2009-05-01 Thread James Nelson


I had tried using exists but both the forms of the query (with limit  
and without) performed much worse.


   James

On May 1, 2009, at 4:22 AM, Adam Ruth wrote:

You could try changing the IN to an EXISTS, that may alter how the  
optimizer weighs the limit.



SELECT ID FROM ps_image WHERE EXISTS (SELECT null FROM  
ps_gallery_image WHERE gallery_id ='G7ejKGoWS_cY' and image_id =  
ps_image.id) ORDER BY LOWER(FILE_NAME) ASC


On 30/04/2009, at 3:51 AM, James Nelson wrote:



Hi, I'm hoping you guys can help with improving this query I'm  
having a problem with. The main problem is that the query plan  
changes depending on the value of the LIMIT clause, with small  
values using a poor plan and running very slowly. The two times are  
roughly 5 minutes for the bad plan and 1.5 secs for the good plan.


I have read a little about how the query planner takes into account  
the limit clause, and I can see the effect this has on the costs  
shown by explain. The problem is that the estimated cost ends up  
being wildly inaccurate. I'm not sure if this a problem with the  
planner or if it is something I am doing wrong on my end.

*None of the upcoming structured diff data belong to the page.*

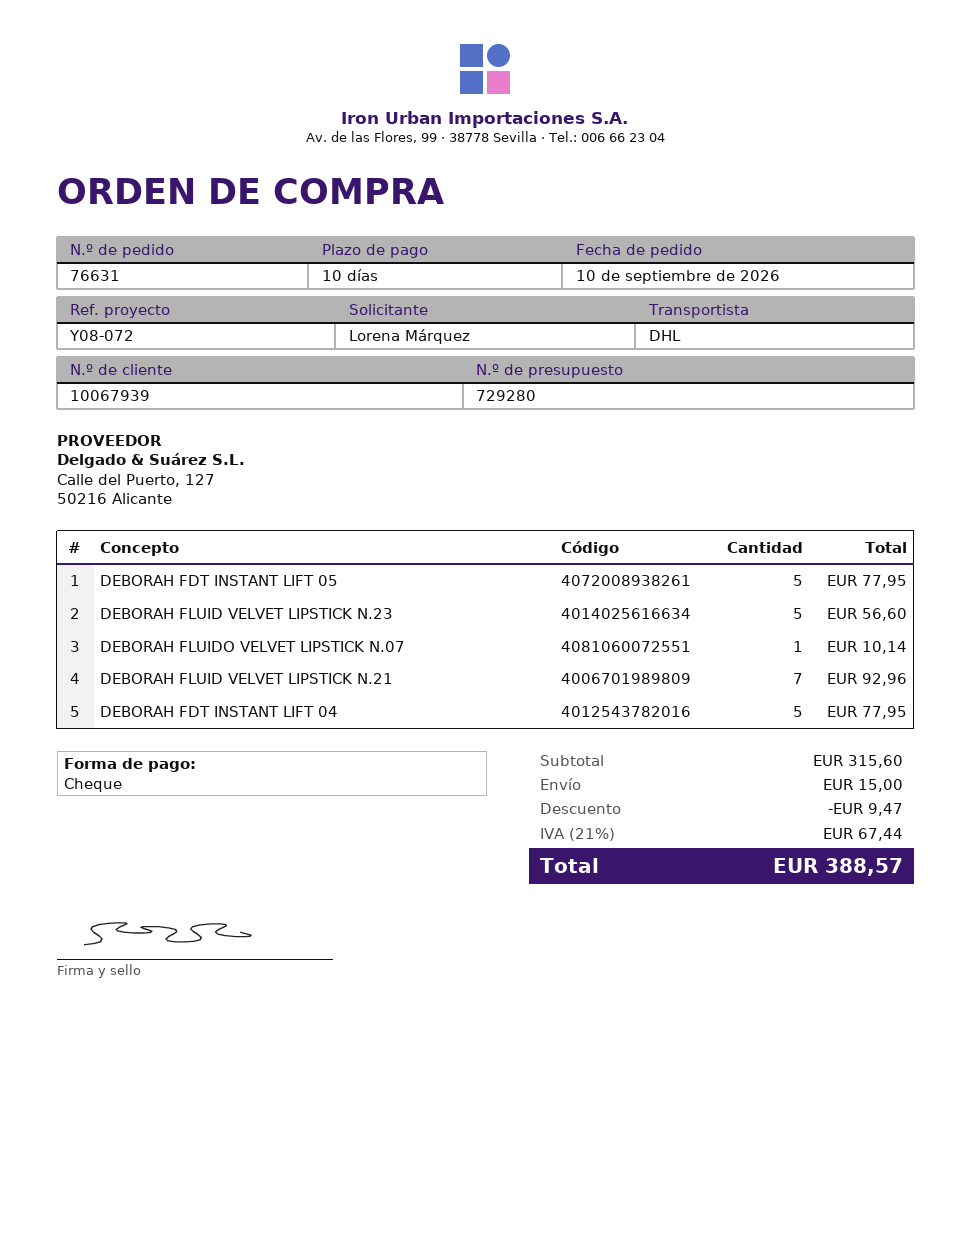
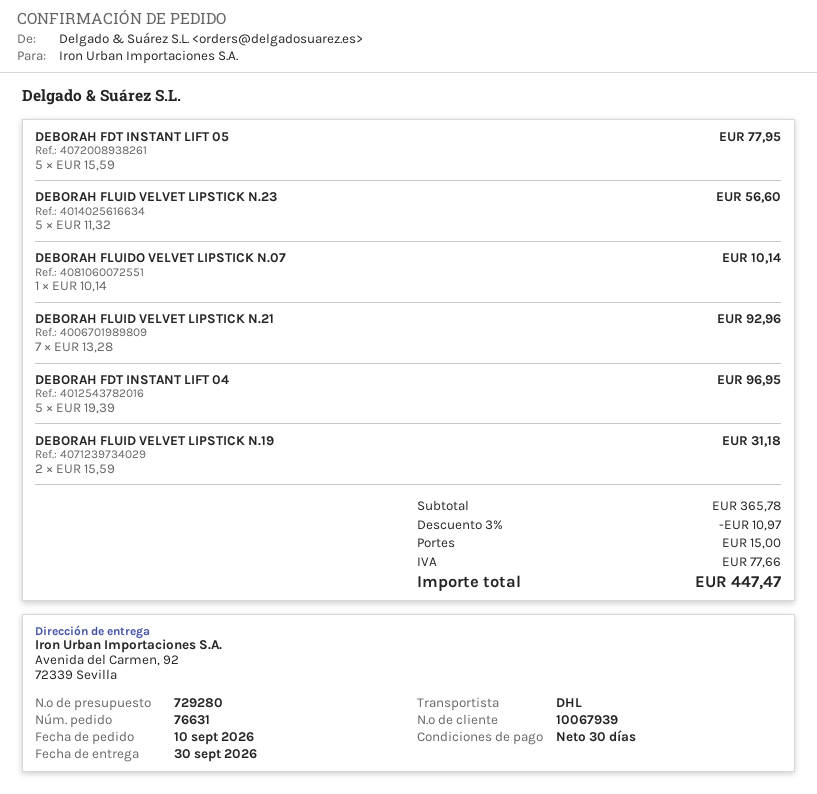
payment terms: 10 days -> 30 days
DEBORAH FDT INSTANT LIFT 04: 5 for 77.95 -> 5 for 96.95
DEBORAH FLUID VELVET LIPSTICK N.19: none -> 2 for 31.18
subtotal: 315.60 -> 365.78
discount: 9.47 -> 10.97
tax: 67.44 -> 77.66
total: 388.57 -> 447.47

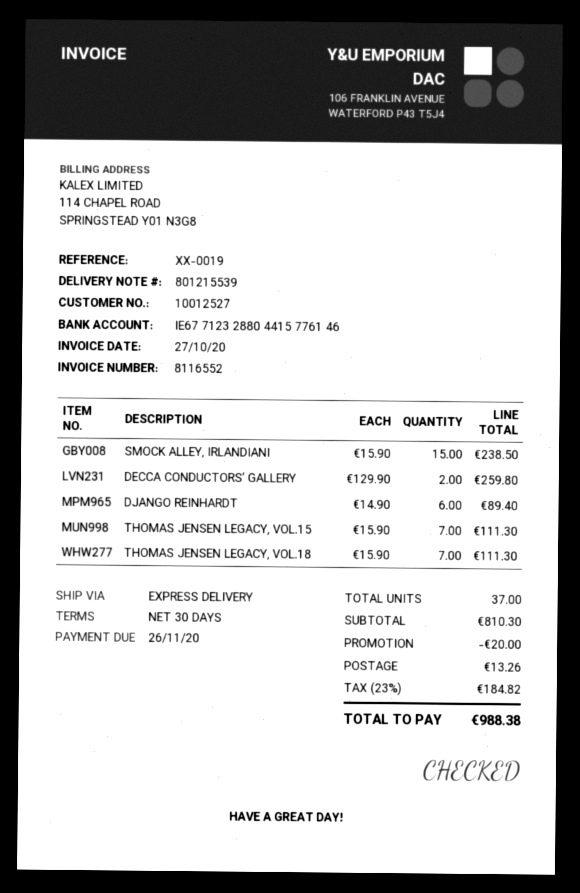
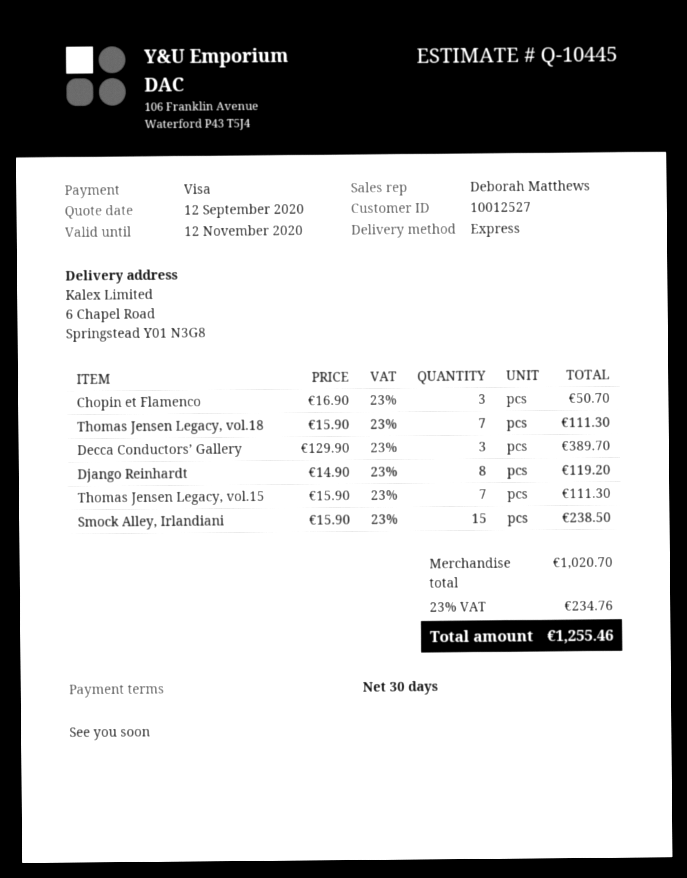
DECCA CONDUCTORS’ GALLERY: 2 x 129.90 = 259.80 -> 3 x 129.90 = 389.70
DJANGO REINHARDT: 6 x 14.90 = 89.40 -> 8 x 14.90 = 119.20
Chopin et Flamenco: none -> 3 x 16.90 = 50.70
subtotal: 810.30 -> 1020.70
discount: 20.00 -> none
shipping: 13.26 -> none
tax: 23% = 184.82 -> 23% = 234.76
total: 988.38 -> 1255.46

the query (without the limit clause):

SELECT ID FROM ps_image WHERE id IN (SELECT image_id FROM  
ps_gallery_image WHERE gallery_id='G7ejKGoWS_cY') ORDER BY  
LOWER(FILE_NAME) ASC


The ps_image table has about 24 million rows, ps_gallery_image has  
about 14 million. The query above produces roughly 50 thousand rows.

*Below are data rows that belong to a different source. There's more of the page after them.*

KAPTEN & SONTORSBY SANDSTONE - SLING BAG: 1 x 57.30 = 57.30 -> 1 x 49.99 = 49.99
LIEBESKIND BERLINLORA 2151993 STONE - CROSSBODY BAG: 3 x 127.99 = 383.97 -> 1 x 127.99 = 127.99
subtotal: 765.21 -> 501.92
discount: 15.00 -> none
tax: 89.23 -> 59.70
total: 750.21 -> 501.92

When looking at the explain with the limit, I can see the  
interpolation that the planner does for the limit node (arriving at  
a final cost of 458.32 for this example) but not sure why it is  
inaccurate compared to the actual times.


Thanks in advance for taking a look at this, let me know if there  
is additional information I should provide.

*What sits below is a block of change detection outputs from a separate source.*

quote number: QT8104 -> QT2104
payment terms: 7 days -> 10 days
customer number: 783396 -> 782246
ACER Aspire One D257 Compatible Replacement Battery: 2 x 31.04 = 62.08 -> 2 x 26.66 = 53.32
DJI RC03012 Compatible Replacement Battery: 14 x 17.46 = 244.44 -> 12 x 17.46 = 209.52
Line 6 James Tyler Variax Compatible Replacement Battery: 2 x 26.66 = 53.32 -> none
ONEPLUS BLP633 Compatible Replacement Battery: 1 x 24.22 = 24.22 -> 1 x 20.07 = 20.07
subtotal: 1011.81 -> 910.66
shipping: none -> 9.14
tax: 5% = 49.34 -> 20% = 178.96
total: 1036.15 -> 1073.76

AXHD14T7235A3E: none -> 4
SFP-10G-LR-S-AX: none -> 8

Some information about the tables  and the explains follow below.

James Nelson

[ja...@db2 ~] psql --version
psql (PostgreSQL) 8.3.5
contains support for command-line editing

photoshelter=# \d ps_image
Table "public.ps_image"
 Column |   Type   | Modifiers
---+-- 
+---

id| character varying(16)| not null
user_id   | character varying(16)|
album_id  | character varying(16)| not null
parent_id | character varying(16)|
file_name | character varying(200)   |
file_size | bigint   |
 20 rows snipped 
Indexes:
 "ps_image_pkey" PRIMARY KEY, btree (id)
 "i_file_name_l" btree (lower(file_name::text))
 indexes, fk constraints and triggers snipped 

photoshelter=# \d ps_gallery_image
   Table "public.ps_gallery_image"
 Column |   Type   |   Modifiers
---+--+
gallery_id| character varying(16)| not null
image_id  | character varying(16)| not null
display_order | integer  | not null default 0
caption   | character varying(2000)  |
ctime | timestamp with time zone | not null default now()
mtime | timestamp with time zone | not null default now()
id| character varying(16)| not null
Indexes:
 "ps_gallery_image_pkey" PRIMARY KEY, btree (id)
 "gi_gallery_id" btree (gallery_id)
 "gi_image_id" btree (image_id)
Foreign-key constraints:
 "ps_gallery_image_gallery_id_fkey" FOREIGN KEY (gallery_id)  
REFERENCES ps_gallery(id) ON DELETE CASCADE
 "ps_gallery_image_image_id_fkey" FOREIGN KEY (image_id) REFERENCES  
ps_image(id) ON DELETE CASCADE

Triggers:
 ps_image_gi_sync AFTER INSERT OR DELETE OR UPDATE ON  
ps_gallery_image FOR EACH ROW EXECUTE PROCEDURE ps_image_sync()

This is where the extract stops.